Furthermore, the empirical results of
Mensi et al. (
2017) provide strong evidence of volatility spillovers between stocks and precious metals since the global financial crisis of 2007–2008 and the European sovereign debt crisis of 2010–2012. Interestingly, the authors found precious metals to be the net recipients and the stocks the source of the spillovers. Similarly,
Junttila et al. (
2018) found the correlation levels between equity returns and gold to have increased since the 2008 financial crisis.
Our results provide a different perspective on the correlation levels observed between stock market and precious metal returns across different phases of the economy, concentrating on the turbulent period that began with the outbreak of the COVID-19 pandemic. While we agree with
Mensi et al. (
2017) that the transmission mechanism between stocks and precious metals is indicative of contagion effects, as suggested in the financial contagion literature, our results are more compatible with the analysis of
Forbes and Rigobon (
2002) who provided a critical evaluation of the financial contagion literature.
According to the authors, since correlation coefficient estimates are conditional on market volatility, they will tend to increase significantly following a shock, giving the impression of an increase in cross-market linkages and, therefore, the existence of strong financial contagion effects from one stock market to other markets.

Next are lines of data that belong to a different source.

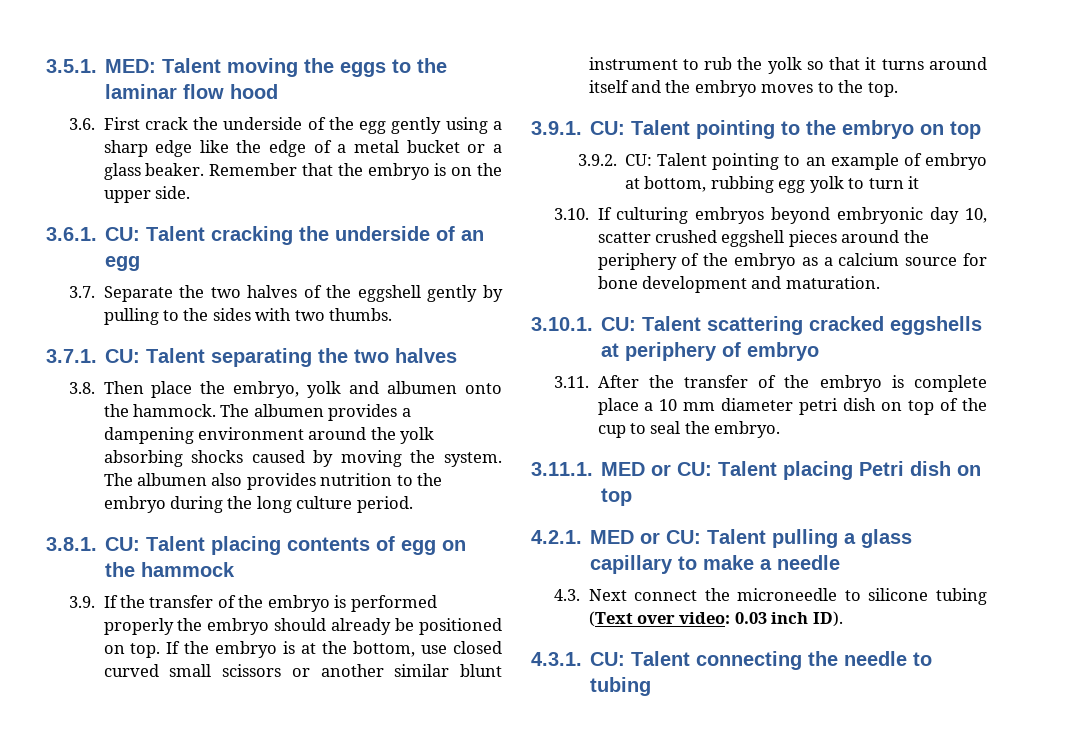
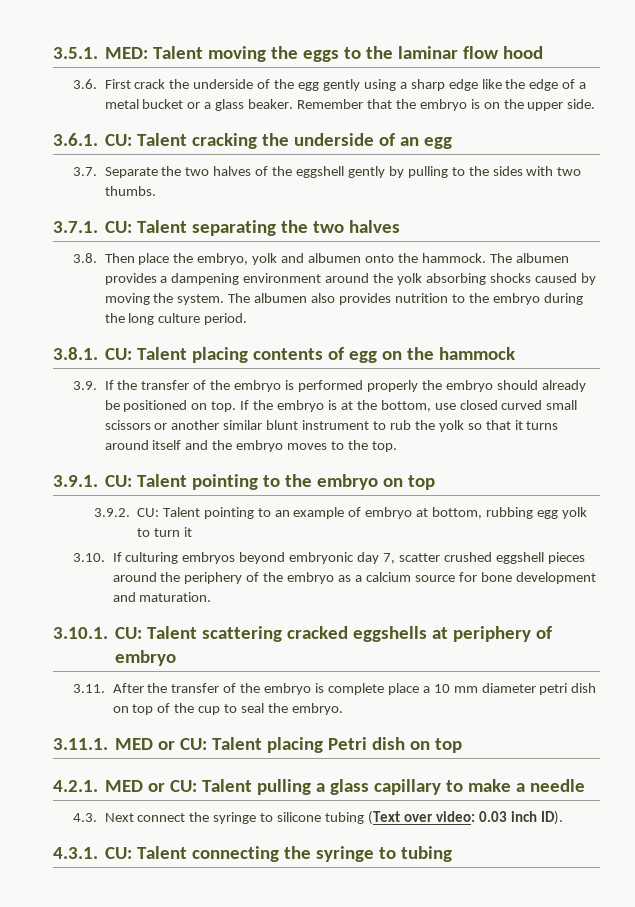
- 3.10. If culturing embryos beyond embryonic day 10, scatter crushed eggshell pieces around the periphery of the embryo as a calcium source for bone development and maturation.
+ 3.10. If culturing embryos beyond embryonic day 7, scatter crushed eggshell pieces around the periphery of the embryo as a calcium source for bone development and maturation.
- 4.3. Next connect the microneedle to silicone tubing (Text over video: 0.03 inch ID).
+ 4.3. Next connect the syringe to silicone tubing (Text over video: 0.03 inch ID).
- 4.3.1. CU: Talent connecting the needle to tubing
+ 4.3.1. CU: Talent connecting the syringe to tubing

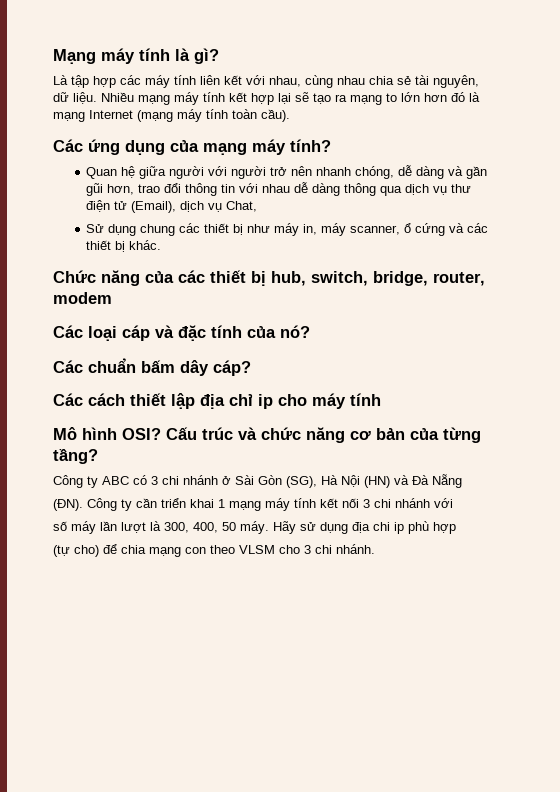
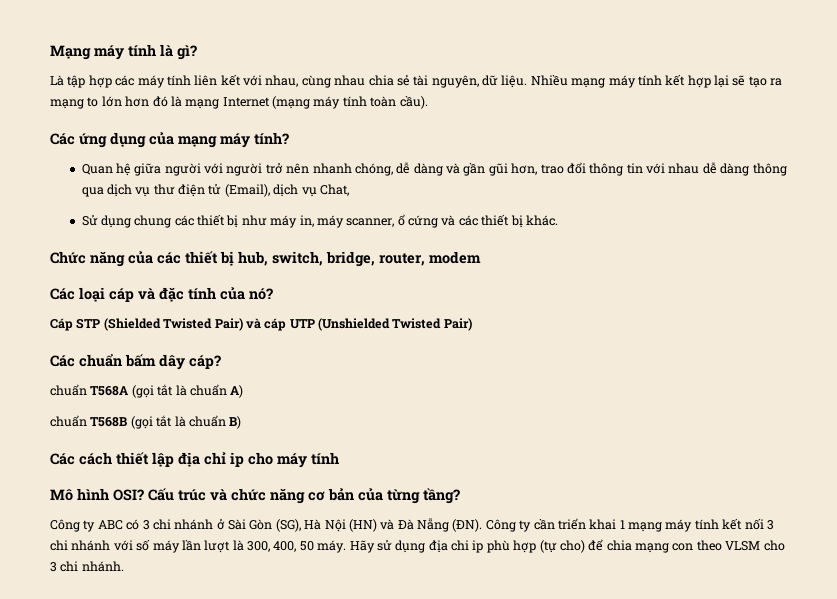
+ Cáp STP (Shielded Twisted Pair) và cáp UTP (Unshielded Twisted Pair)
+ chuẩn T568A (gọi tắt là chuẩn A)
+ chuẩn T568B (gọi tắt là chuẩn B)
- Công ty ABC có 3 chi nhánh ở Sài Gòn (SG), Hà Nội (HN) và Đà Nẵng
- (ĐN). Công ty cần triển khai 1 mạng máy tính kết nối 3 chi nhánh với
- số máy lần lượt là 300, 400, 50 máy.
+ Công ty ABC có 3 chi nhánh ở Sài Gòn (SG), Hà Nội (HN) và Đà Nẵng (ĐN). Công ty cần triển khai 1 mạng máy tính kết nối 3 chi nhánh với số máy lần lượt là 300, 400, 50 máy.
- Hãy sử dụng địa chi ip phù hợp
- (tự cho) để chia mạng con theo VLSM cho 3 chi nhánh.
+ Hãy sử dụng địa chi ip phù hợp (tự cho) để chia mạng con theo VLSM cho 3 chi nhánh.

When this heteroscedasticity bias is corrected, as in the case of the unconditional correlation coefficient, a different level of market linkages can exist, which is more compatible with the pre-existing conditions and the underlying long-term interdependence between the markets, not contagion.
The results reported in
Section 4 for the stock market–precious metals linkages are more compatible with the second case. After correcting the heteroscedasticity bias introduced by the COVID-19 pandemic and the subsequent Ukrainian conflict, the correlation levels of gold, silver, platinum, and palladium returns with US stock returns were not found to have changed substantially during Phase II. They are more compatible with the stable period (Phase I) considered in our analysis, suggesting a continuation of the interdependence levels that existed prior to the pandemic.

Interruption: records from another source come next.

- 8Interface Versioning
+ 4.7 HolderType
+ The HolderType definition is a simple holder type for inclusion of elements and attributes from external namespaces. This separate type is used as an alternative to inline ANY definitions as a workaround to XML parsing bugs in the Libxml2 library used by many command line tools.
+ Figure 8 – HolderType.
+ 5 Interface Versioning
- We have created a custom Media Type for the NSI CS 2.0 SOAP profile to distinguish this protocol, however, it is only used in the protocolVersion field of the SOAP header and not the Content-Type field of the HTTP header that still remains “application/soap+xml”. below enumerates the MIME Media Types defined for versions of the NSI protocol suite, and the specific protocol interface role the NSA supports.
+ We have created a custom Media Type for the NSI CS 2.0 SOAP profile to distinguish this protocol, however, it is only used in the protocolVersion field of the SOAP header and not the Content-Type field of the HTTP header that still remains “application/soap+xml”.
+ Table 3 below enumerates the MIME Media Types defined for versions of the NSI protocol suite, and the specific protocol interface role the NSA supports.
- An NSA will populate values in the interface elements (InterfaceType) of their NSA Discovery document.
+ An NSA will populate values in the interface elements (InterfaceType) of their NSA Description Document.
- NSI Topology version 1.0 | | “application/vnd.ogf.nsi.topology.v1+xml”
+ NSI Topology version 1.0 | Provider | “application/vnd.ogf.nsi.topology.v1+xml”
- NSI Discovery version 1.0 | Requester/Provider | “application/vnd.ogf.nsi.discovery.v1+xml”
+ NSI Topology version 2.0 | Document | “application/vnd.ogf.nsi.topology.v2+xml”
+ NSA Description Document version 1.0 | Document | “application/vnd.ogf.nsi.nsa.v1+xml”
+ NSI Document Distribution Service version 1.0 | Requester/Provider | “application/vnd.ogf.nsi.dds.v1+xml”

Our methodology and results will be of interest to investors considering the synthesis of their portfolios or the adoption of hedging strategies during turbulent periods. For example, resisting the temptation to make large changes in the synthesis of their portfolios when the underlying cross-market correlations between asset returns have not changed significantly, or to construct effective hedge ratios by hedging a long position in US stocks using a short position in a carefully selected precious metal. In this respect, the results in
Section 4 suggest that gold and palladium can be useful considerations for hedging long positions in US stocks.

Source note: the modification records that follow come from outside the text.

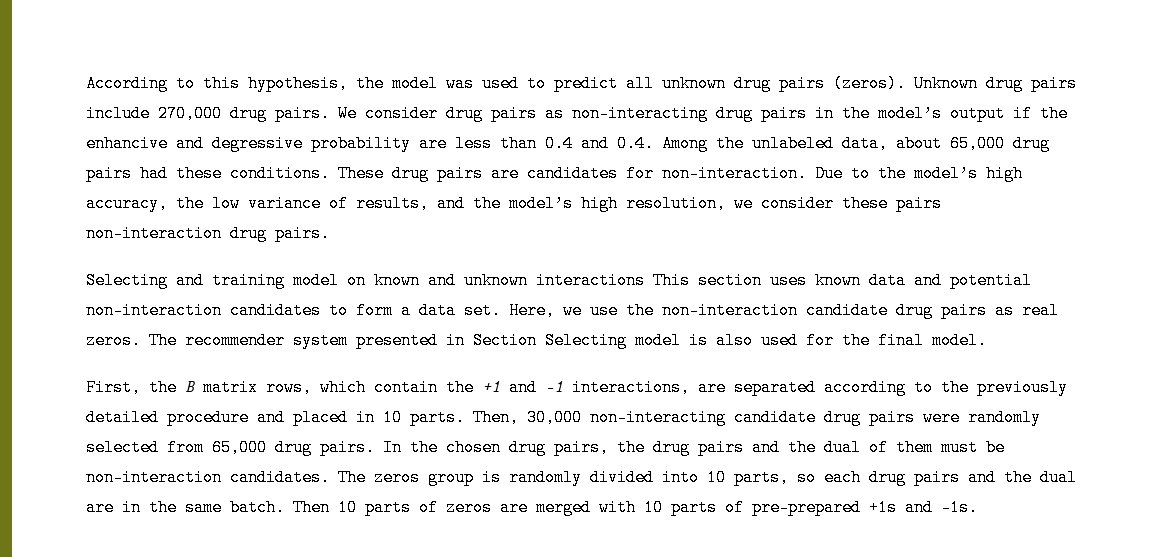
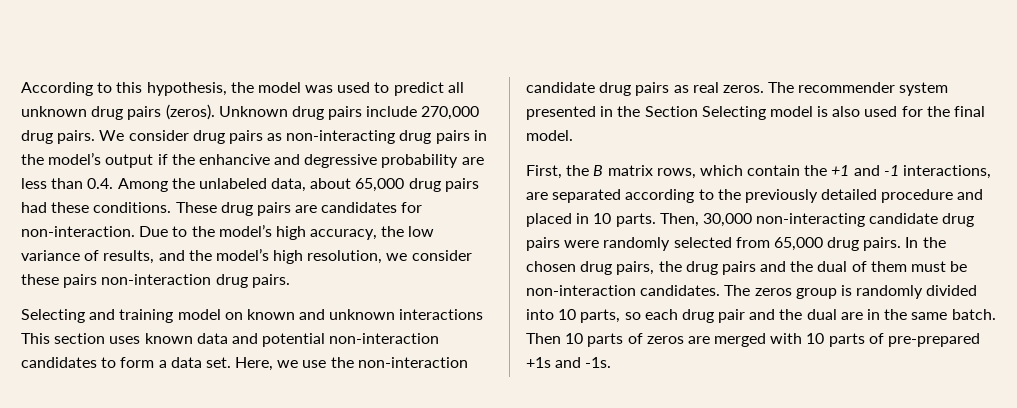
- We consider drug pairs as non-interacting drug pairs in the model’s output if the enhancive and degressive probability are less than 0.4 and 0.4. Among the unlabeled data, about 65,000 drug pairs had these conditions.
+ We consider drug pairs as non-interacting drug pairs in the model’s output if the enhancive and degressive probability are less than 0.4. Among the unlabeled data, about 65,000 drug pairs had these conditions.
- The recommender system presented in Section Selecting model is also used for the final model.
+ The recommender system presented in the Section Selecting model is also used for the final model.
- The zeros group is randomly divided into 10 parts, so each drug pairs and the dual are in the same batch.
+ The zeros group is randomly divided into 10 parts, so each drug pair and the dual are in the same batch.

We also note two results from the aforementioned literature that are consistent with our analysis in
Section 4. First,
Mensi et al. (
2017) found stock markets to be the source and precious metals the net recipients of volatility slipovers during financial crises. This is consistent with our definition of US stock returns, as the benchmark source financial variable in all applications of the unconditional correlation formula in
Section 4.
Second, the results by
Uddin et al. (
2020) suggest a similarity in the behaviour of silver and platinum returns towards US stocks during market downturns and a rather different behaviour in the case of gold, whose relationship with US stocks was found to be weaker. These associations are compatible with our graphical analysis in
Section 4 where silver and platinum are depicted closer together and with US stocks in the two-dimensional configurations, while gold is always located further away.